It provides an end-to-end pipeline that:

1. splits text into referential units,
2. assigns continuous granularity scores to each unit,
3. aggregates these scores into document-level estimates.

Granuscore is designed for analyzing how *fine-grained* or *coarse-grained* textual expressions are in applications such as question answering, educational dialogue, summarization, and scientific writing.

---

## Installation

Install from PyPI:

```bash
pip install granuscore
```

Or install the latest development version locally:

```bash
git clone https://github.com/lukasellinger/granuscore.git
cd granuscore
pip install -e .
```

Optional development dependencies:

```bash
pip install -e ".[dev]"
```

---

## Quick Start

```python
from granuscore import GranuScore

scorer = GranuScore()

text = """
Tony Hawk was born in San Diego.
"""

score = scorer(text)

print(score)
```

By default, Granuscore returns percentile scores, where higher values correspond to coarser-grained expressions.

---

## Default Configuration

The default configuration reproduces the setup used in the paper.

```python
scorer = GranuScore()
```

Equivalent to:

```python
scorer = GranuScore(
    predictor_type="hit",
)
```

Default settings:

- `predictor_type="hit"`
- `model_name="Hierarchy-Transformers/HiT-MiniLM-L12-WordNetNoun"`
- `search_method="random_anchors"`
- `random_anchors_k=999`

Required artifacts such as:
- FAISS indices,
- anchor vectors,
- LightGBM models,
- and reference percentile distributions

are automatically downloaded and cached on first use.

---

## Important Compatibility Note

The default configuration works out of the box and is the recommended setup.

If you customize components such as:
- the embedding model,
- search method,
- FAISS index,
- anchor vectors,
- or LightGBM model,

you must ensure that all resources are compatible with each other.

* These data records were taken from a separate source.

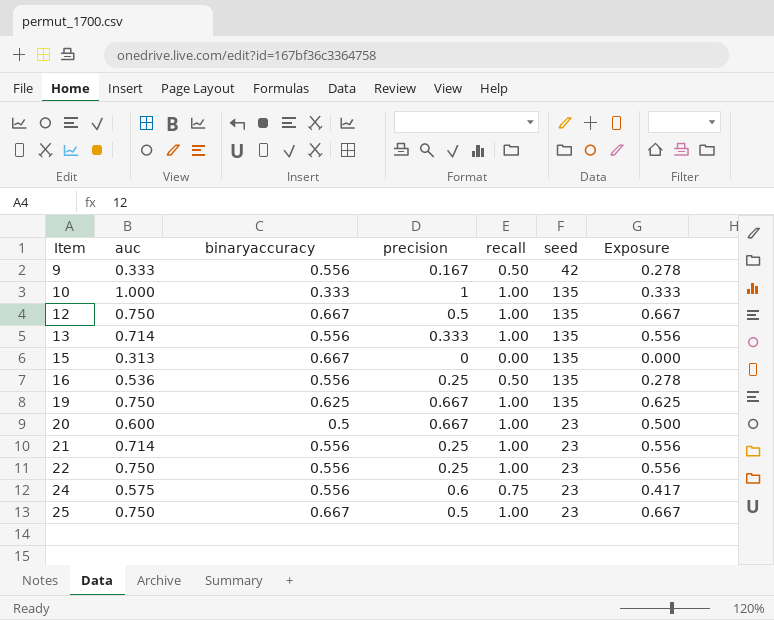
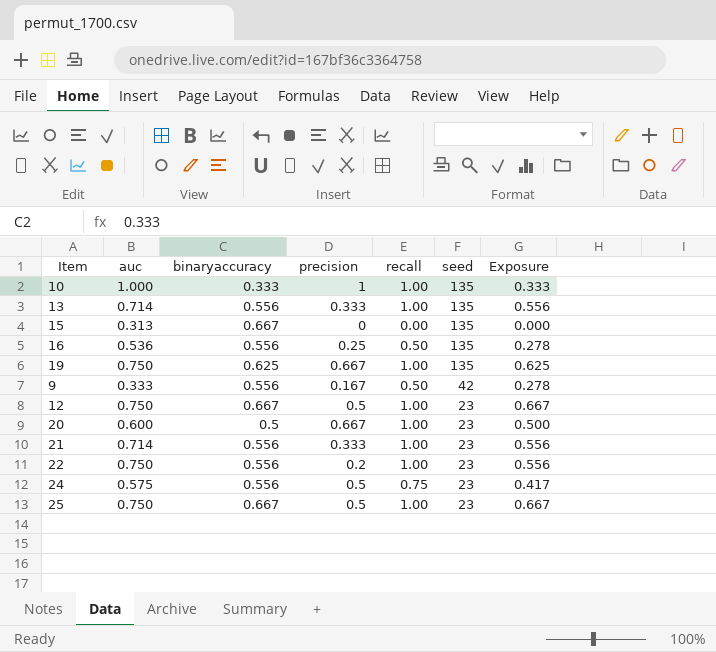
row order: Item ascending -> seed descending
12 | seed: 135 -> 23
21 | precision: 0.25 -> 0.333
22 | precision: 0.25 -> 0.2
24 | precision: 0.6 -> 0.5

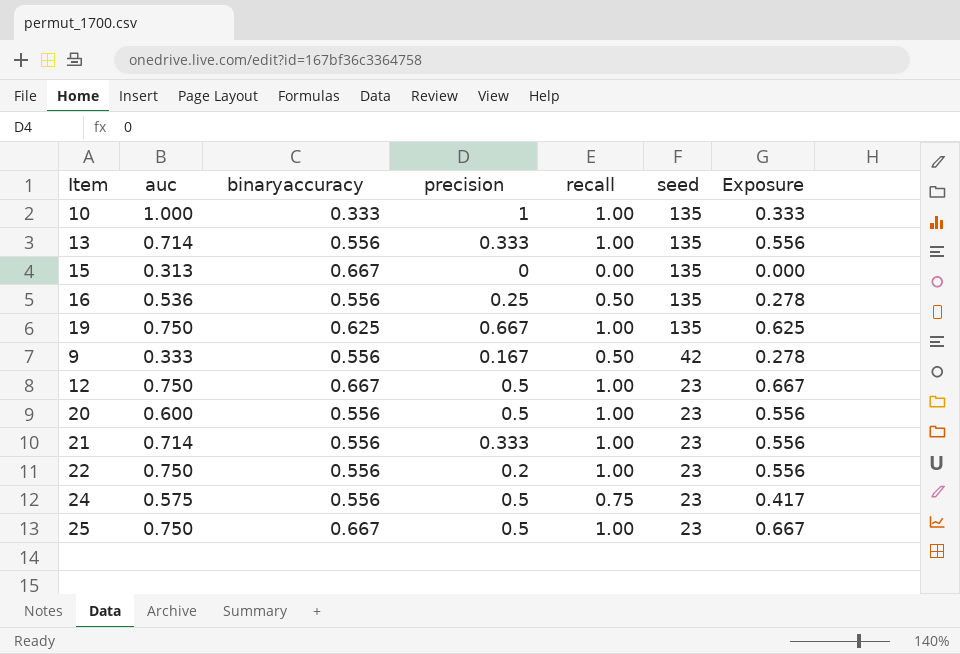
20 | binaryaccuracy: 0.5 -> 0.556
20 | precision: 0.667 -> 0.5
20 | Exposure: 0.500 -> 0.556

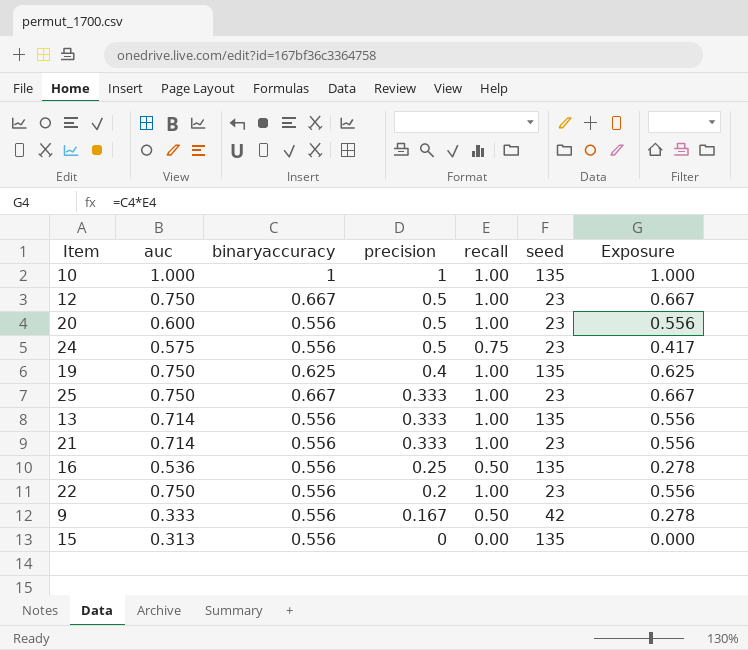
row order: seed descending -> precision descending
10 | binaryaccuracy: 0.333 -> 1
10 | Exposure: 0.333 -> 1.000
19 | precision: 0.667 -> 0.4
25 | precision: 0.5 -> 0.333
15 | binaryaccuracy: 0.667 -> 0.556

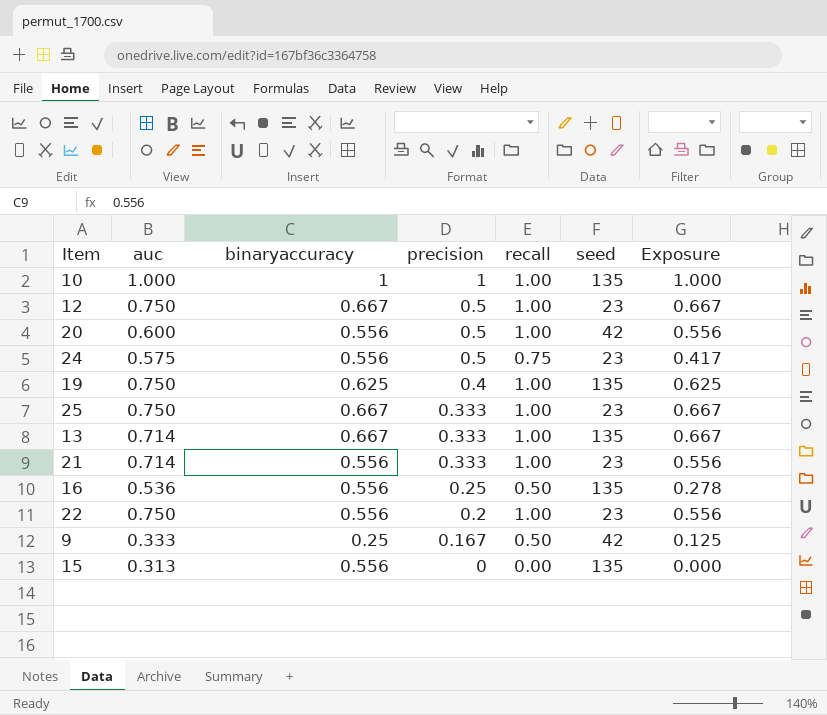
20 | seed: 23 -> 42
13 | binaryaccuracy: 0.556 -> 0.667
13 | Exposure: 0.556 -> 0.667
9 | binaryaccuracy: 0.556 -> 0.25
9 | Exposure: 0.278 -> 0.125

For example, a LightGBM model trained using:

```python
search_method="random_anchors"
```

should not be combined with:

```python
search_method="nearest_neighbor"
```

Similarly, FAISS indices, anchor vectors, percentile reference distributions, and LightGBM models must originate from the same embedding space and training configuration.

Compatibility between custom resources is not validated automatically.

---

## Notebook Tutorial

An interactive introduction is available in:

```text
notebooks/getting_started.ipynb
```

---

## Repository Structure

```text
granuscore/
├── src/
│   └── granuscore/
│       ├── pipeline.py
│       ├── granularity_predictor.py
│       ├── claim_splitter.py
│       ├── bucket_output.py
│       ├── cache.py
│       └── artifacts.py
├── notebooks/
│   ├── build_granola_dataset.ipynb
│   └── getting_started.ipynb
├── training_scripts/
├── evaluation/
├── assets/
├── data/ (needs to be externally downloaded)
├── pyproject.toml
├── LICENSE
└── README.md
```

---

## Reproducing Paper Experiments

The datasets and precomputed resources required to reproduce the experiments from the paper are available here:

https://drive.google.com/drive/folders/1mJdUENOxHEiuYn-_f1KRQ1PZggXJDnb4?usp=sharing

Download the archive and extract it into the repository root:

```bash
unzip data.zip
```

This will create the expected directory structure used by the training and evaluation scripts.

---

---

## GRANOLA Dataset Construction

We use a processed version of the [GRANOLA-EQ Dataset](https://huggingface.co/datasets/google/granola-entity-questions) introduced by [Yona et al. (2024)](https://aclanthology.org/2024.acl-long.365/). Due to licensing restrictions of upstream resources, the processed dataset version used in this work is not redistributed directly in this repository or on external hosting platforms.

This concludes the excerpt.